Quintas do Douro (2)

Conta-me o meu pai:
A procura do trabalho nas quintas do Douro era muito inferior à oferta.
A gente simples e pobre (eram quase todos) das aldeias da Terra Fria tinha uma de três soluções: deambulava a ribeira a mendigar trabalho, emigrava clandestino ou passava fome.
Com o coração cheio de esperança, lá se ia a caminho das quintas dos "Canais", da "Espanhola", da "Sr.ª da Ribeira", do "Ministro", do "Eng.º Faria", do "Chaves", do "Comparado", dos "Carris", do "Gouveia", do "Carvalho", do "Zimbro"...
Traçada no ombro, transportava-se a enxada que deveria ter um tamanho razoável, pois, de contrário faria torcer a “beiça” do feitor (sempre implacável e atroz); a tiracolo o saco de linho ou de serapilheira com o pão de centeio duro e amargo; nos lábios e no olhar a súplica do “Arranje-me lá trabalho pela alminha de quem já lá tem”. Caído no goto do “carrancudo” feitor lá vendia o suor e a alma por 25 tostões.
Eram “felizes” os admitidos. A jorna era de sol a sol quer chovesse, quer nevasse ou o sol desancasse. O trabalho de empreitada não admitia demoras, nem atrasos. O que se ficava para trás na função da poda, da cava ou descava, da redra… pagava com a vergonha do desconto no salário, a possibilidade de ser posto “em marcha” ou, principalmente, o constrangimento perante os seus pares. Irmanados na “miséria”, eram cruéis neste tipo de desgraça do próximo.
Para acompanhar o pão rijo levado de casa era servido o “caldo" de feijão ou feijaca, aguado, desenxabido e temperado com as larvas do dito e o unto rançoso.

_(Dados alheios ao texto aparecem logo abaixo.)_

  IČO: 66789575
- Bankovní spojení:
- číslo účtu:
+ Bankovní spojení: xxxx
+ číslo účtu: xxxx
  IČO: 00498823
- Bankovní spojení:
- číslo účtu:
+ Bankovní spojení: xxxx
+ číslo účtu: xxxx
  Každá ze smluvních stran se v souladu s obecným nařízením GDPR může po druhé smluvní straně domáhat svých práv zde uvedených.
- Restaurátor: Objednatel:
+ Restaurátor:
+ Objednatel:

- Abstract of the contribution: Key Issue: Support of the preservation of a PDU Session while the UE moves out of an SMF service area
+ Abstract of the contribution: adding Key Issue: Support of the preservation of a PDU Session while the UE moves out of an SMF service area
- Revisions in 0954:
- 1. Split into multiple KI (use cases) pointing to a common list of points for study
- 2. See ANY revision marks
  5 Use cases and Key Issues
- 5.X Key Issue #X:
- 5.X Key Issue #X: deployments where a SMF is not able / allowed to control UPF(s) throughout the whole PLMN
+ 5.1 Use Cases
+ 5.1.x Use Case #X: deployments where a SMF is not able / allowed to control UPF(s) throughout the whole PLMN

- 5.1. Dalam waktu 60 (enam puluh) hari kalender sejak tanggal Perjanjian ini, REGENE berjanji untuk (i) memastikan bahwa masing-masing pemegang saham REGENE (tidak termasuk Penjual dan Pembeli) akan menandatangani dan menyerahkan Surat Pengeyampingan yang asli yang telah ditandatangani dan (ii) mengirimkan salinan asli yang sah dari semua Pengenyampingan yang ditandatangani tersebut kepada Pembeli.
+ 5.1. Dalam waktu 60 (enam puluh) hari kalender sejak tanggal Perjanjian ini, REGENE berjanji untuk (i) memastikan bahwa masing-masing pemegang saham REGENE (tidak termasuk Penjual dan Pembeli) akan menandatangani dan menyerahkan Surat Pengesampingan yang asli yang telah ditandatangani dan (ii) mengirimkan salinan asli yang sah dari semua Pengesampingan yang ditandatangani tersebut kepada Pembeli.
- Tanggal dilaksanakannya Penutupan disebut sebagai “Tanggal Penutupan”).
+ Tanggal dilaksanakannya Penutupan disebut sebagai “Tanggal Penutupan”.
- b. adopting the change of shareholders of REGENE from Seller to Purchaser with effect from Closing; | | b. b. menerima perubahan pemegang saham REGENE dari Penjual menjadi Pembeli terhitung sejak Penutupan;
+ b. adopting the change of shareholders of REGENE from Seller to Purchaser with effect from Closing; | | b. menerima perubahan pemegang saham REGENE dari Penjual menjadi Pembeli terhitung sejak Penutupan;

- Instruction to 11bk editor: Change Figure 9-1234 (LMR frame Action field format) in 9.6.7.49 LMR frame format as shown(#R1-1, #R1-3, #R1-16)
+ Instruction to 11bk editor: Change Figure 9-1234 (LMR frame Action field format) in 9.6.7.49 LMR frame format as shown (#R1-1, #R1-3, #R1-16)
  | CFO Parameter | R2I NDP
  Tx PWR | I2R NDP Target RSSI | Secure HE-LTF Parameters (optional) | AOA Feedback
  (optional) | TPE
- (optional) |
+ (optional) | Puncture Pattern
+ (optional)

À noite, doridos do trabalho e depois da mistela sorvida com grandes tragos, deitavam-se como o “gado” e a monte no “cardanho”, onde percevejos e piolhos se refastelavam com o sangue quente da “manada”. Anestesiados com o cheiro nauseabundo e extenuados pela dureza da "jorna", depressa dormiam. Porém não tinham sequer tempo para recuperar forças. De madrugada começava novo martírio.
Recebido o “pré” , o seu fado era igual aos que foram “rejeitados”. Continuavam na mesma - todos os mesmos desgraçados.